(TASK) Go to the line in the entries below that holds "(387, 76) none -> (138, 259) //" and repeat exactly from there through the line that holds "(196, 171) none -> (127, 468) //", inclusive.

(Records from a data source)
BEGIN
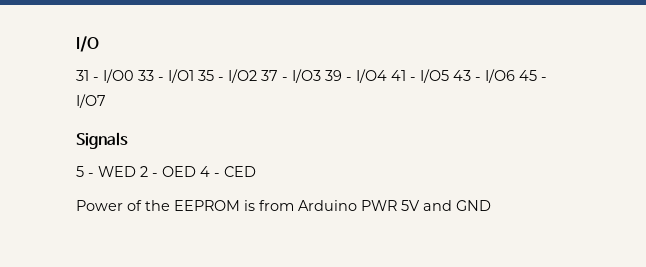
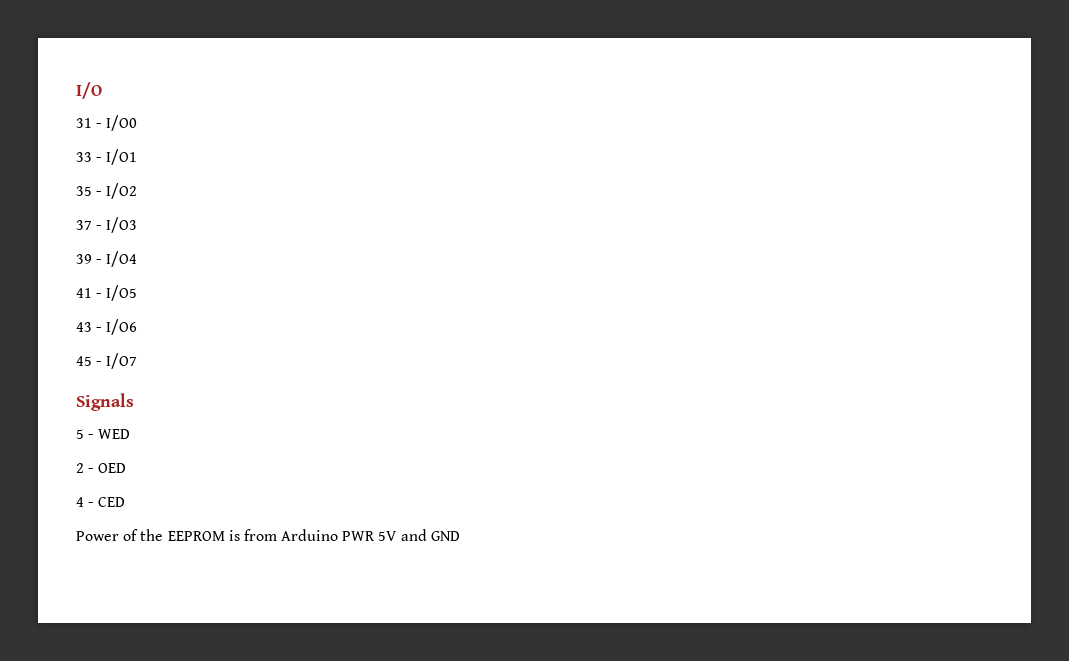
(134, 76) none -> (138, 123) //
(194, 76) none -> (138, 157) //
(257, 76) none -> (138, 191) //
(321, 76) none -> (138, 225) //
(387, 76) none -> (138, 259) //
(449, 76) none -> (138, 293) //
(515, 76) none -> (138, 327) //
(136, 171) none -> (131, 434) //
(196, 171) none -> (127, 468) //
END
BEGIN
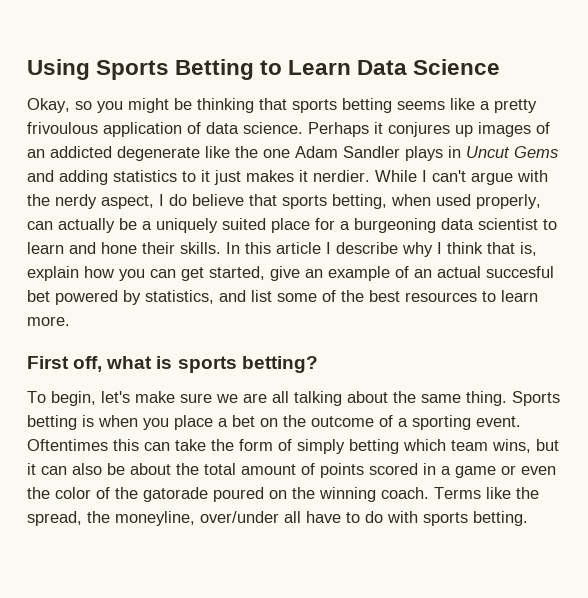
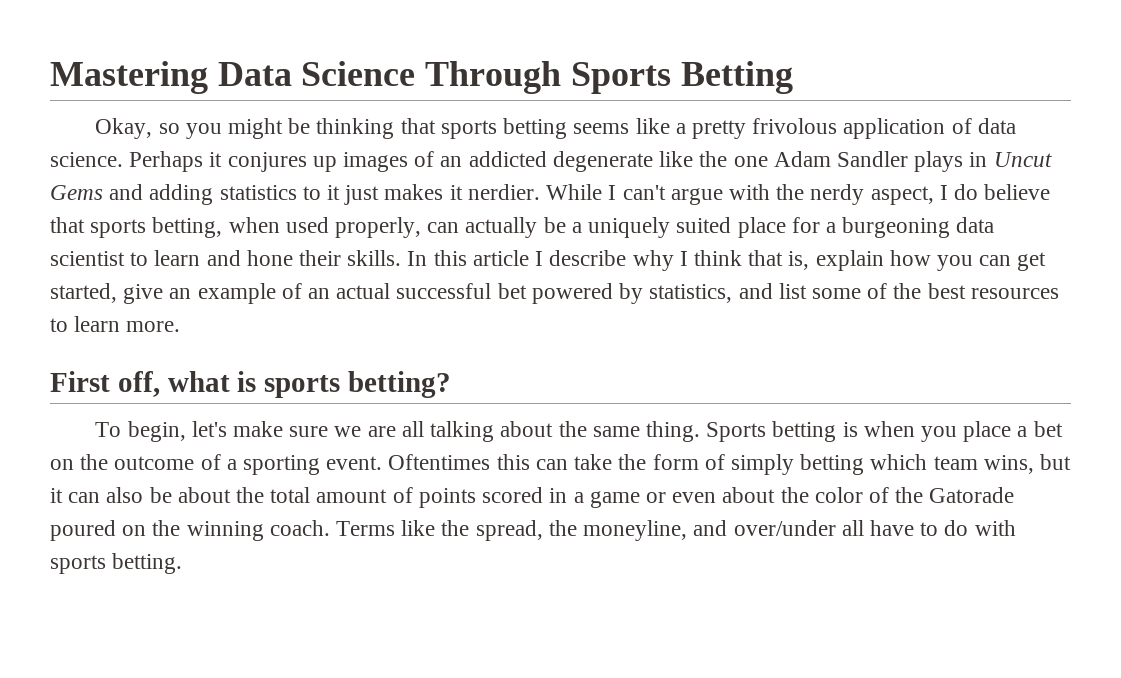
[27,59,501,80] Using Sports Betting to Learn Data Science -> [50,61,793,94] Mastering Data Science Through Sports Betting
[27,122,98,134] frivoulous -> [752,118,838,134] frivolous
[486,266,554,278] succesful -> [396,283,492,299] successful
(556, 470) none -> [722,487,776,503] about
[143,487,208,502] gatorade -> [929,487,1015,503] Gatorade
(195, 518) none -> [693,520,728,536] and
END
(SOLUTION FOR THIS TASK)
(387, 76) none -> (138, 259) //
(449, 76) none -> (138, 293) //
(515, 76) none -> (138, 327) //
(136, 171) none -> (131, 434) //
(196, 171) none -> (127, 468) //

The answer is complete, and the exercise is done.